* _Task prompt_: Without including any images, set down the records below exactly.

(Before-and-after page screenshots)
----------------
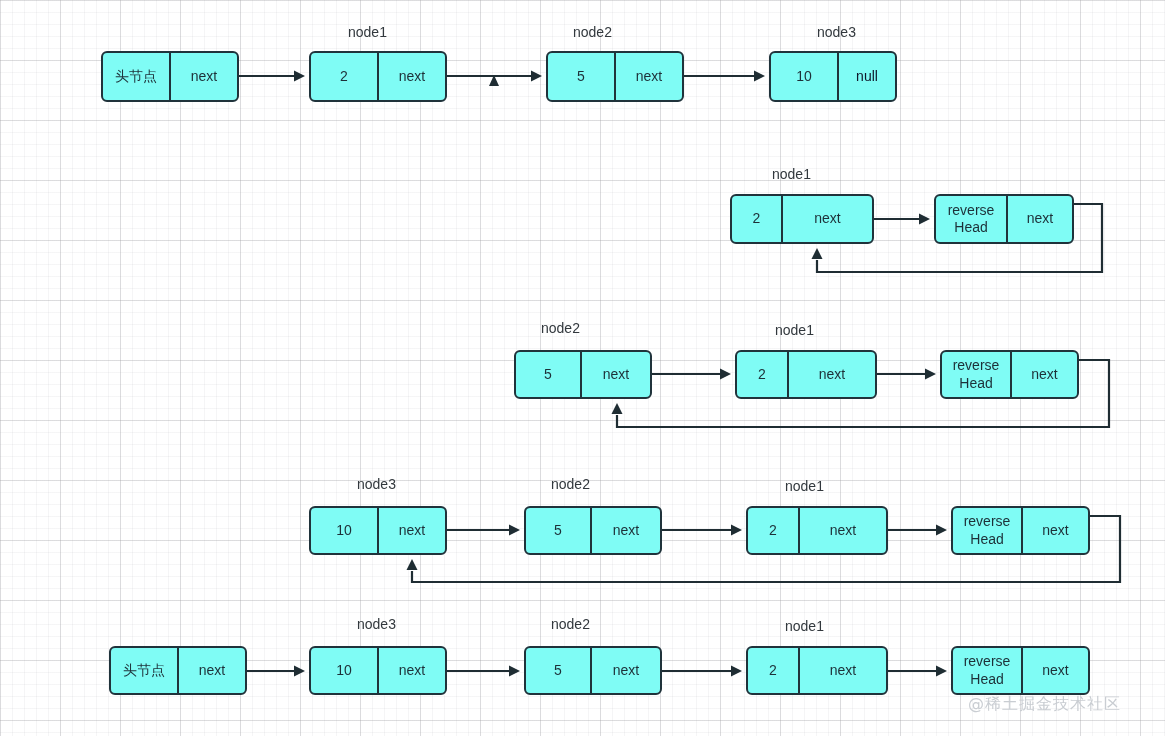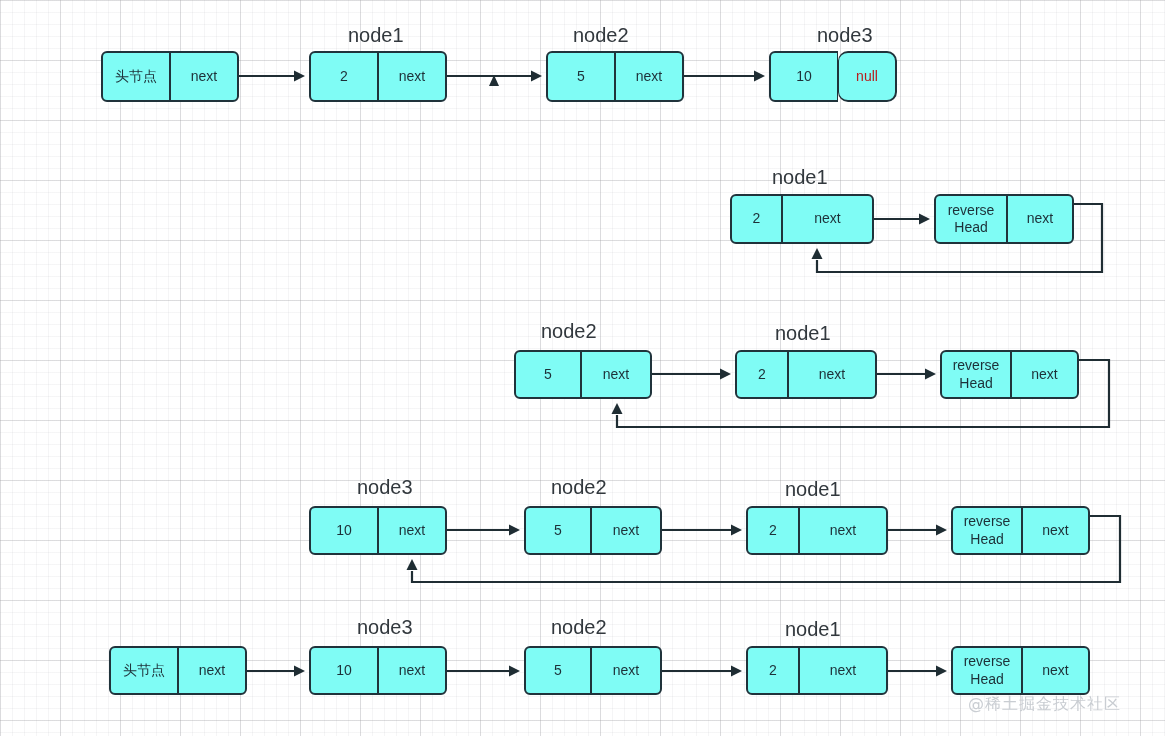"node1" .node-label { font-size: 20px -> 14px }
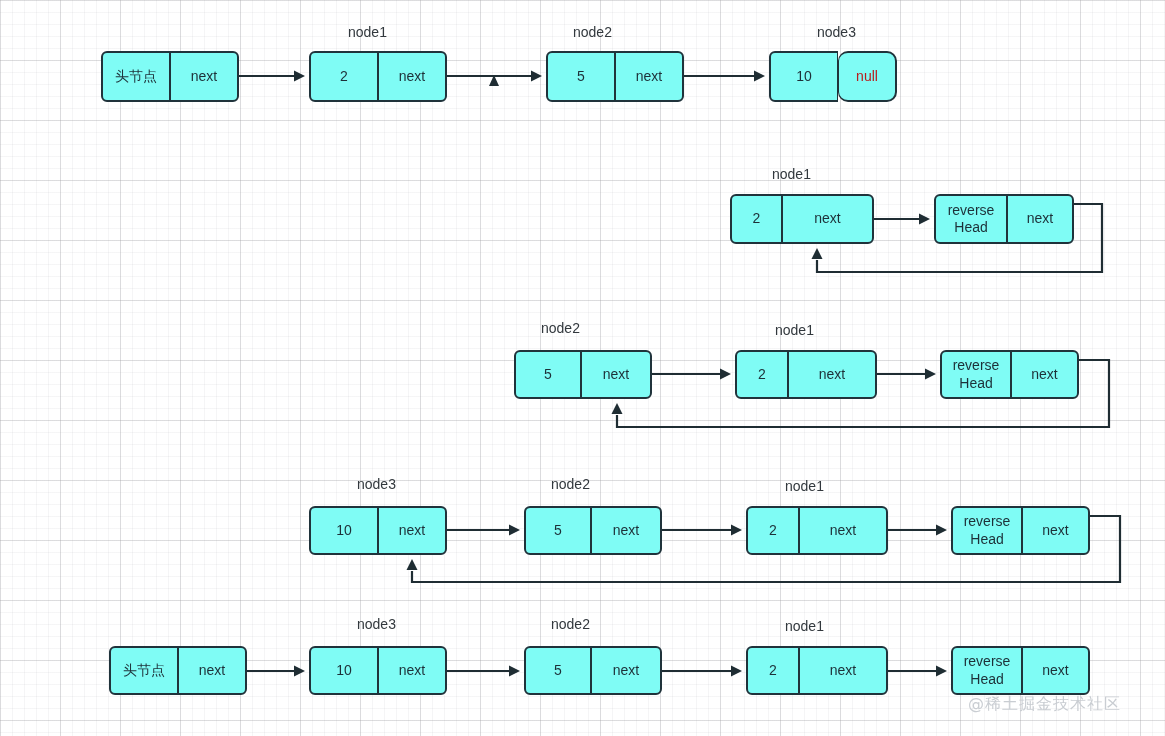"null" div.cell { border-radius: 10px -> none; color: #b91c1c -> #0f172a }
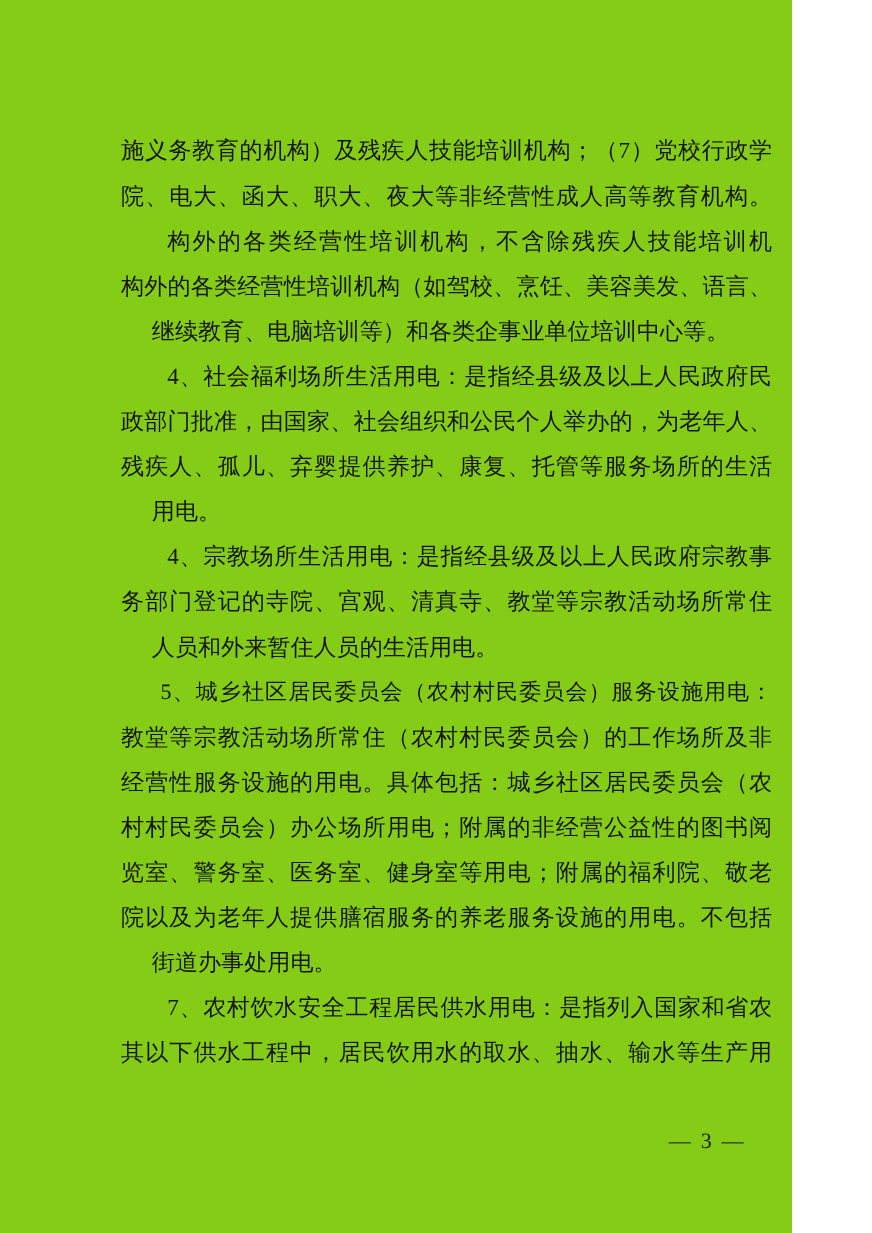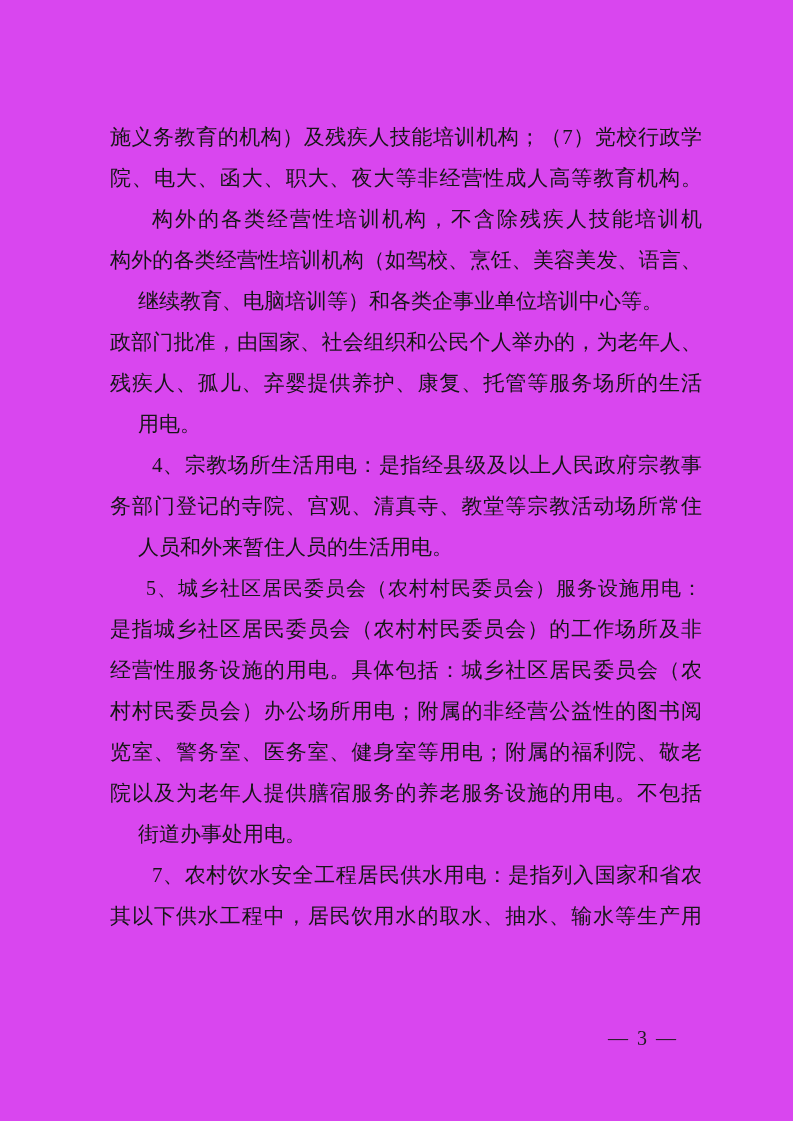"施义务教育的机构）及残疾人技能培训机构；（7）党校行政学" .page { background: #d946ef -> #84cc16; width: 793px -> 720px }
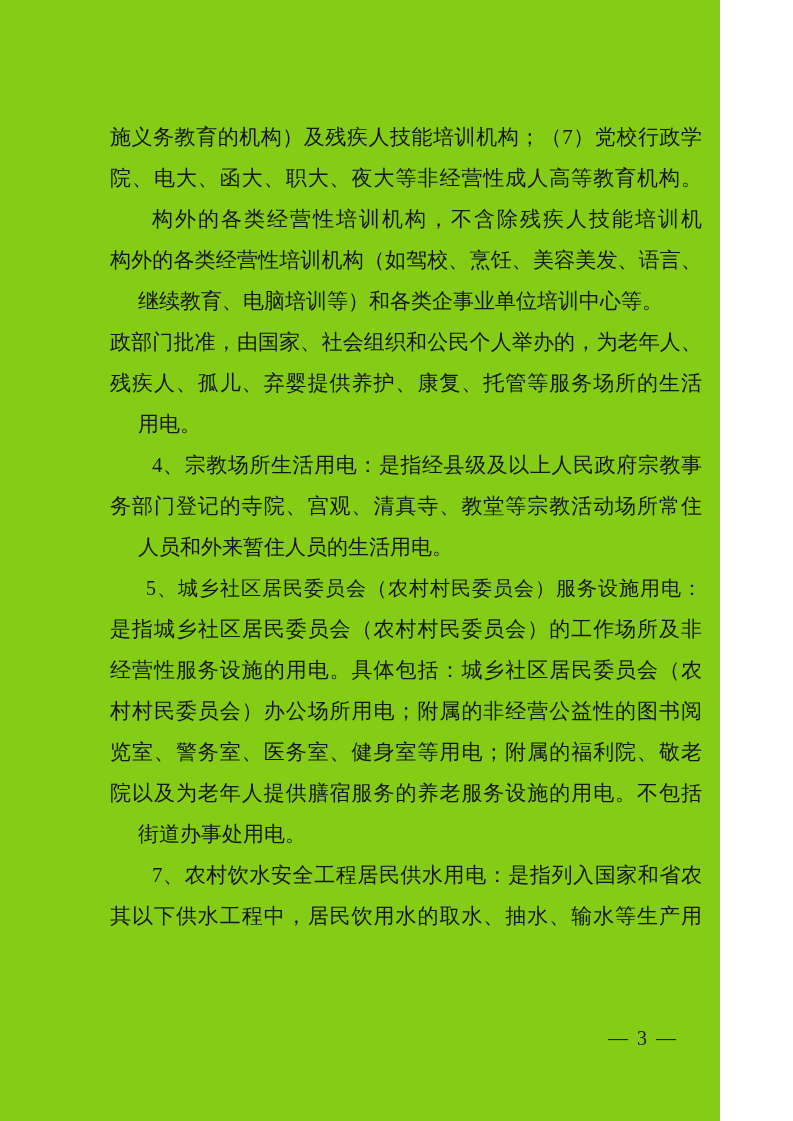"4、社会福利场所生活用电：是指经县级及以上人民政府民" div.line { html: none -> <div>4、社会福利场所生活用电：是指经县级及以上人民政府民</div> }
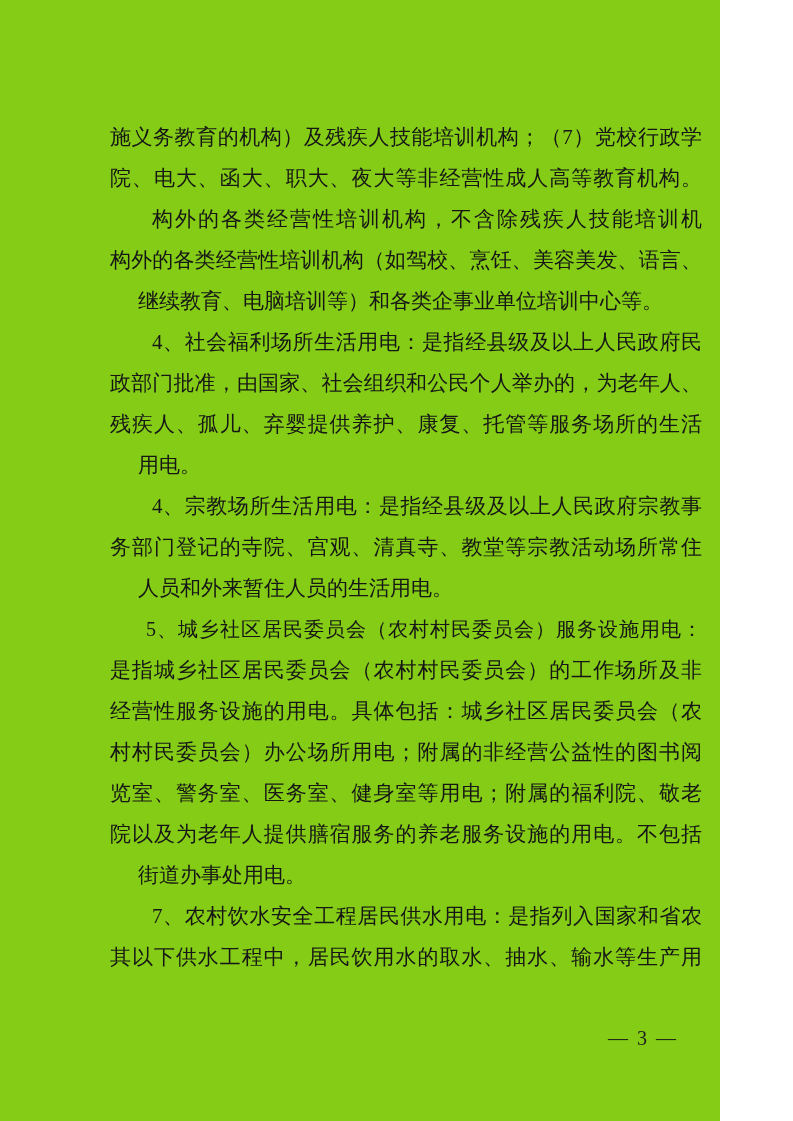"是指城乡社区居民委员会（农村村民委员会）的工作场所及非" div.line { text: 是指城乡社区居民委员会 -> 教堂等宗教活动场所常住 }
----------------
* _Response to this exercise_:
"node1" .node-label { font-size: 20px -> 14px }
"null" div.cell { border-radius: 10px -> none; color: #b91c1c -> #0f172a }
"施义务教育的机构）及残疾人技能培训机构；（7）党校行政学" .page { background: #d946ef -> #84cc16; width: 793px -> 720px }
"4、社会福利场所生活用电：是指经县级及以上人民政府民" div.line { html: none -> <div>4、社会福利场所生活用电：是指经县级及以上人民政府民</div> }
"是指城乡社区居民委员会（农村村民委员会）的工作场所及非" div.line { text: 是指城乡社区居民委员会 -> 教堂等宗教活动场所常住 }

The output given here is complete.